Records drawn from a dataset:
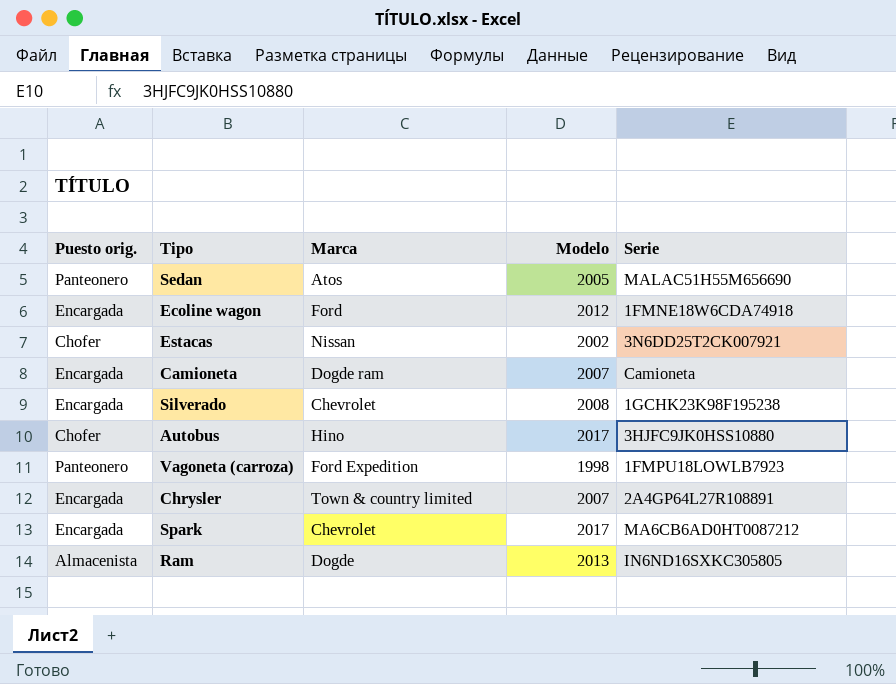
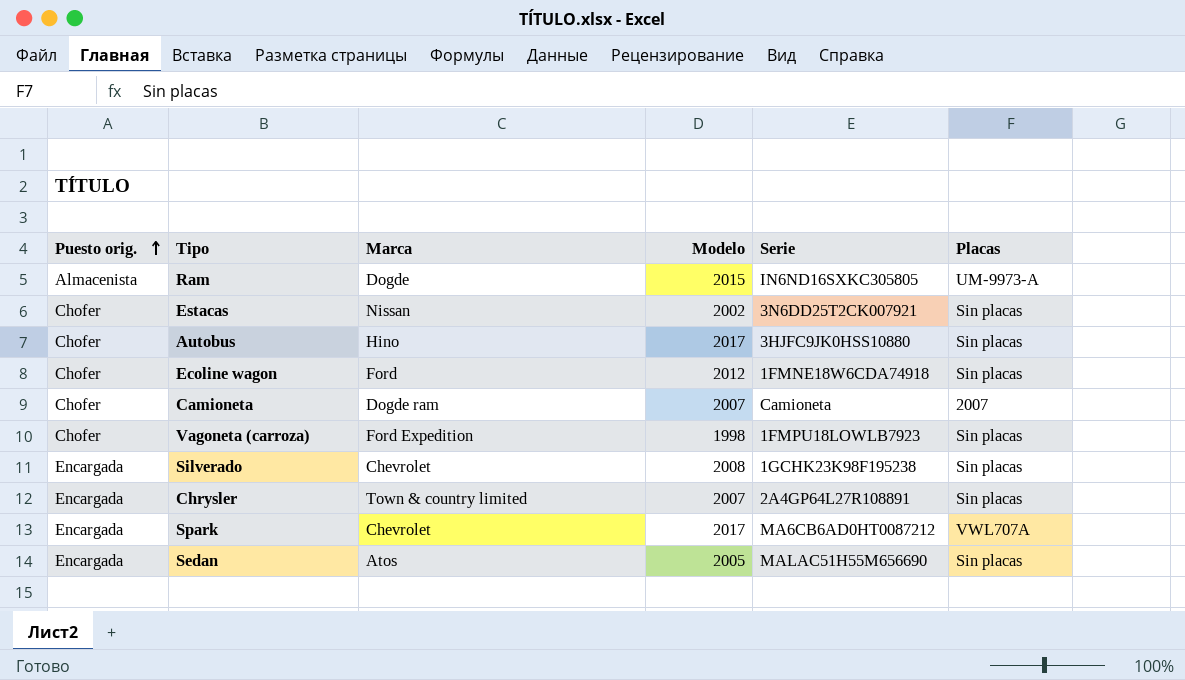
row order: none -> Puesto orig. ascending
column Placas | position: none -> 6
Ram | Modelo: 2013 -> 2015
Ecoline wagon | Puesto orig.: Encargada -> Chofer
Camioneta | Puesto orig.: Encargada -> Chofer
Vagoneta (carroza) | Puesto orig.: Panteonero -> Chofer
Sedan | Puesto orig.: Panteonero -> Encargada

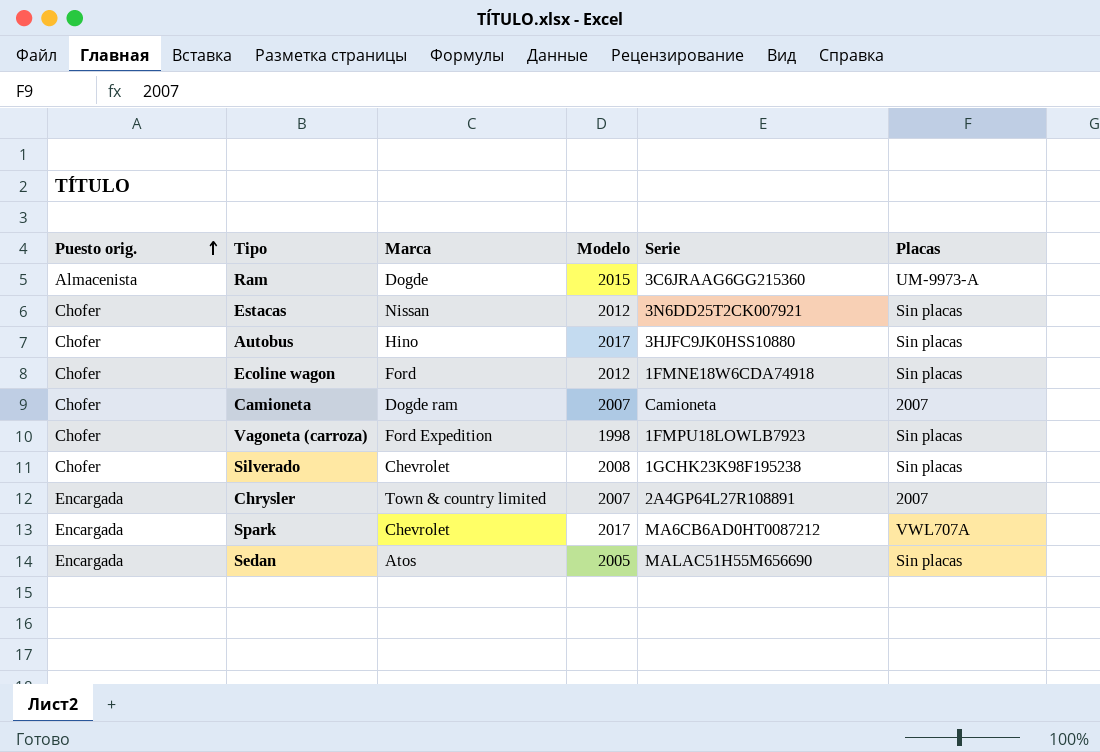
Ram | Serie: IN6ND16SXKC305805 -> 3C6JRAAG6GG215360
Estacas | Modelo: 2002 -> 2012
Silverado | Puesto orig.: Encargada -> Chofer
Chrysler | Placas: Sin placas -> 2007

TASK REQUIREMENTS —
Please count the lines above that contain the word "Encargada", and reply with the number alone.

RESPONSE BELOW —
4